Other questions came as well -- as they always do; a veritable onslaught of existential queries:
"Is it possible that this cheerful little girl will no longer exist when I review my photo archive, in a year?"
Or . . . "is it possible that our shoulders will brush one against the other in a subway in Madrid in 15 years -- and we won't ever know that we had once encountered one another on a bridge in Stockholm years before?"
Too speculative? Uncertain? Unknowable?
Well therein lies the point. No one can truly say. We speculate about what is behind the mask of every person we encounter along our trek; unsure, often, whether, how, and to what degree these people bear on our journey. If at all. Does the street performer turning his still moments into patron's coins, or the tourist posing with the life-size moose, or the painter caught inbetween brush strokes in the apartment house foyer have a role to play in our ultimate disposition? Or are they merely foliage in the backgrounds that fill the canvases capturing the many scenes of our lives.
These are questions whose answers can only be known by working with material in our present -- as if it belongs in our present. Ignoring it, shrugging it off, derogating it -- all of this means that we are embracing the fast-track into a final destination. It means that we are unwilling to accept that any and all of these seemingly trivial details in the spaces and moments along the way might prove determinative; of both immediate and ultimate import.

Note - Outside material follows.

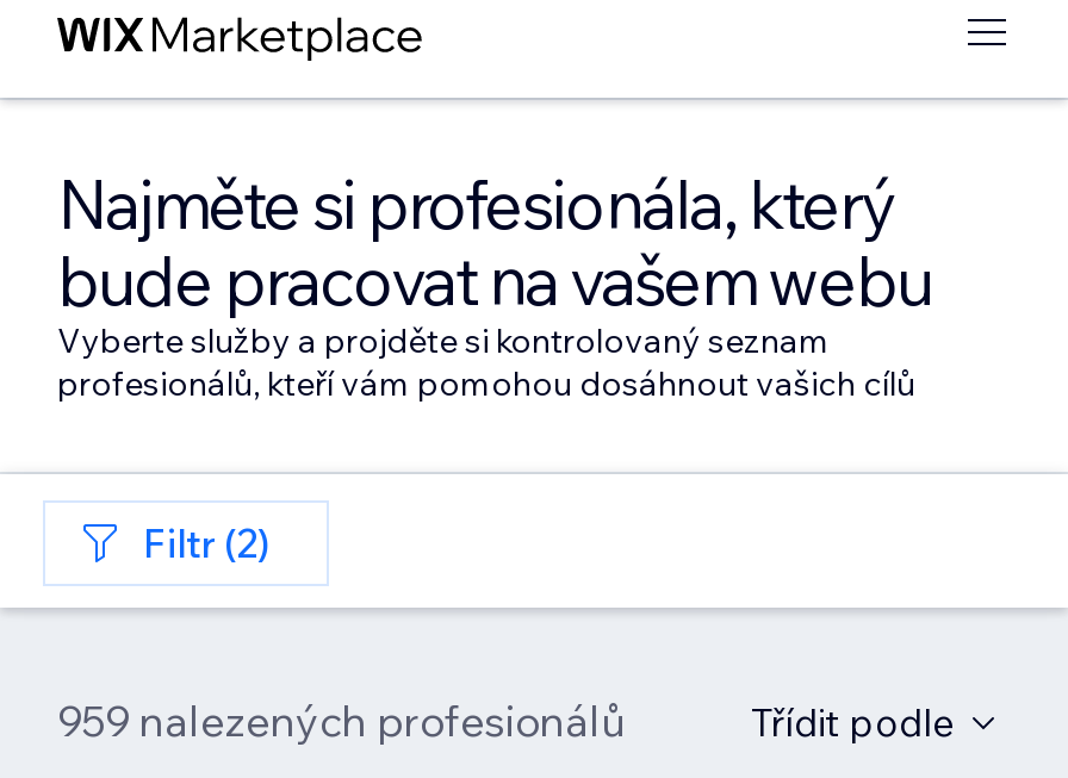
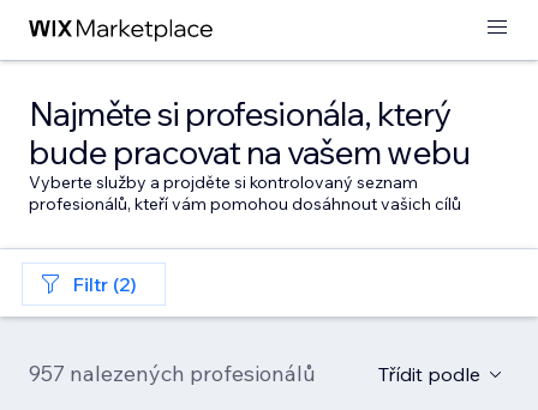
[57,693,627,748] 959 nalezených profesionálů -> [29,360,316,387] 957 nalezených profesionálů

After all . . . who knows?: might these be the last photos to fill up, define, complete the mural of my life?
Just as Leroy Sievers could not have predicted the onset of cancer at the age of 50, no one knows what lies ahead of them. They can dream of a future, they can plan for it, even anticipate its appearance. Yet, they do so exclusively at their own peril. The peril of losing all that is precious in the moment. For any of us -- for all of us, peripatetic or not -- the end of the road beckons. How we embrace its inevitable appearance -- not whether we do -- is paramount. As Sievers final years so well demonstrate.